Without including any picture, return the complete set of records exactly.

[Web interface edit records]
------------------------------------------------------------------------
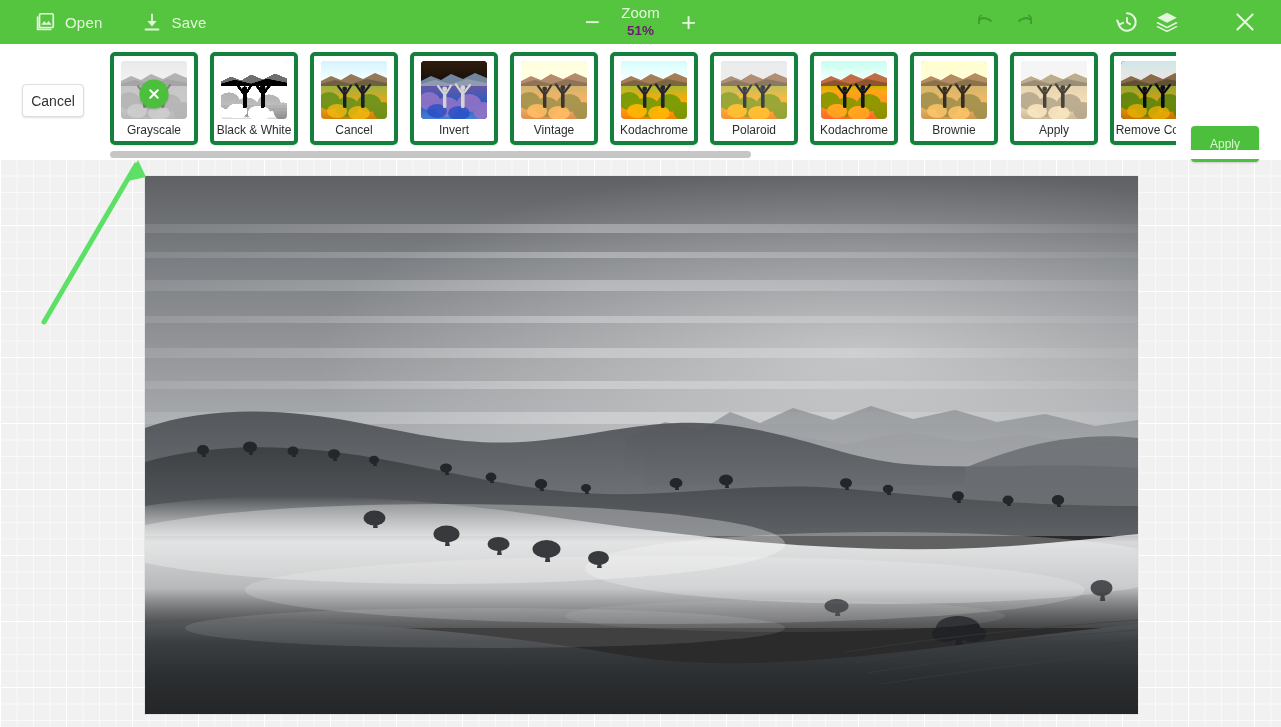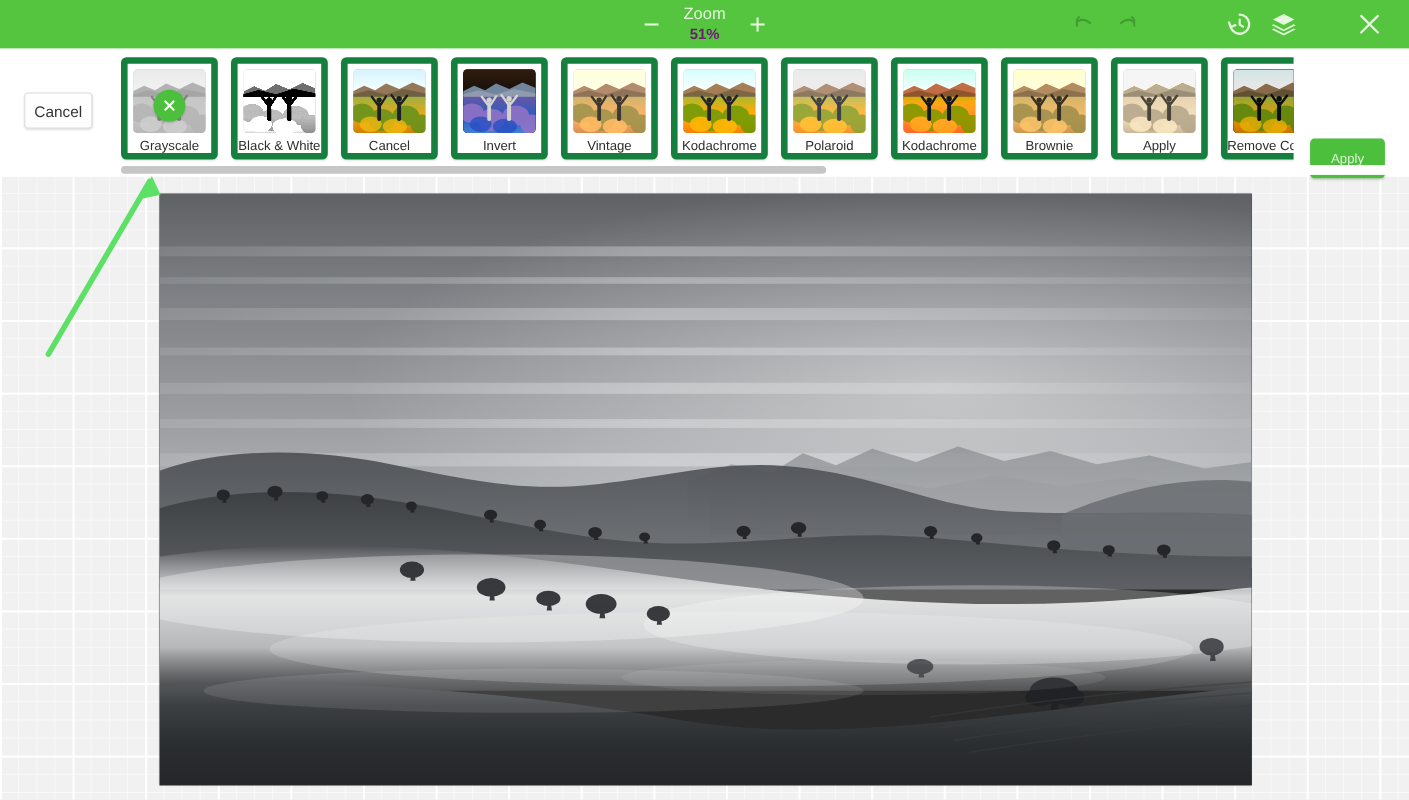--- a/index.html
+++ b/index.html
@@ -242,6 +242,30 @@
 
   <div class="toolbar">
 
+    <div class="tb-left">
+
+      <div class="tb-btn">
+        <span class="ico">
+          <svg width="22" height="22" viewBox="0 0 24 24">
+            <path d="M3 6h2v13h14v2H3V6z" fill="#e4f7dd"></path>
+            <rect x="6" y="3" width="15" height="15" rx="1.5" fill="none" stroke="#e4f7dd" stroke-width="1.9"></rect>
+            <path d="M8 15l3.2-4 2.4 2.6L16 11l3 4H8z" fill="#e4f7dd"></path>
+          </svg>
+        </span>
+        <span class="lbl">Open</span>
+      </div>
+
+      <div class="tb-btn">
+        <span class="ico">
+          <svg width="22" height="22" viewBox="0 0 24 24">
+            <path d="M11 3h2v8h4l-5 6-5-6h4V3z" fill="#e4f7dd"></path>
+            <rect x="4" y="19" width="16" height="2.2" rx="1" fill="#e4f7dd"></rect>
+          </svg>
+        </span>
+        <span class="lbl">Save</span>
+      </div>
+
+    </div>
 
     <div class="tb-center">
       <div class="zoom-group">

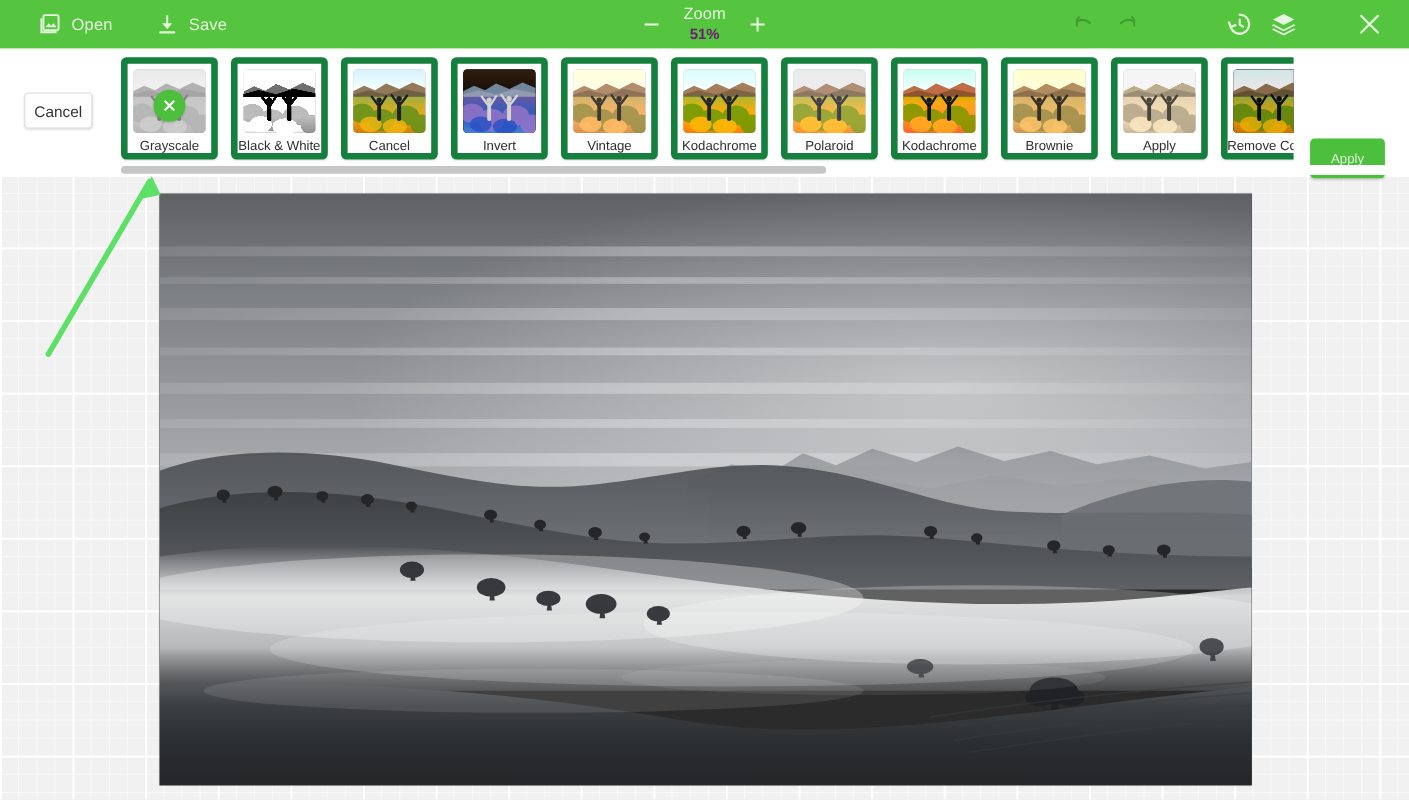--- a/index.html
+++ b/index.html
@@ -144,7 +144,7 @@
     height: 93px;
     margin-right: 12px;
     background: #ffffff;
-    border: 6px solid #15803d;
+    border: 4px solid #15803d;
     border-radius: 5px;
     box-shadow: 0 1px 2px rgba(0,0,0,0.10);
     display: flex; flex-direction: column;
------------------------------------------------------------------------
### [Task answer]
--- a/index.html
+++ b/index.html
@@ -242,6 +242,30 @@
 
   <div class="toolbar">
 
+    <div class="tb-left">
+
+      <div class="tb-btn">
+        <span class="ico">
+          <svg width="22" height="22" viewBox="0 0 24 24">
+            <path d="M3 6h2v13h14v2H3V6z" fill="#e4f7dd"></path>
+            <rect x="6" y="3" width="15" height="15" rx="1.5" fill="none" stroke="#e4f7dd" stroke-width="1.9"></rect>
+            <path d="M8 15l3.2-4 2.4 2.6L16 11l3 4H8z" fill="#e4f7dd"></path>
+          </svg>
+        </span>
+        <span class="lbl">Open</span>
+      </div>
+
+      <div class="tb-btn">
+        <span class="ico">
+          <svg width="22" height="22" viewBox="0 0 24 24">
+            <path d="M11 3h2v8h4l-5 6-5-6h4V3z" fill="#e4f7dd"></path>
+            <rect x="4" y="19" width="16" height="2.2" rx="1" fill="#e4f7dd"></rect>
+          </svg>
+        </span>
+        <span class="lbl">Save</span>
+      </div>
+
+    </div>
 
     <div class="tb-center">
       <div class="zoom-group">

--- a/index.html
+++ b/index.html
@@ -144,7 +144,7 @@
     height: 93px;
     margin-right: 12px;
     background: #ffffff;
-    border: 6px solid #15803d;
+    border: 4px solid #15803d;
     border-radius: 5px;
     box-shadow: 0 1px 2px rgba(0,0,0,0.10);
     display: flex; flex-direction: column;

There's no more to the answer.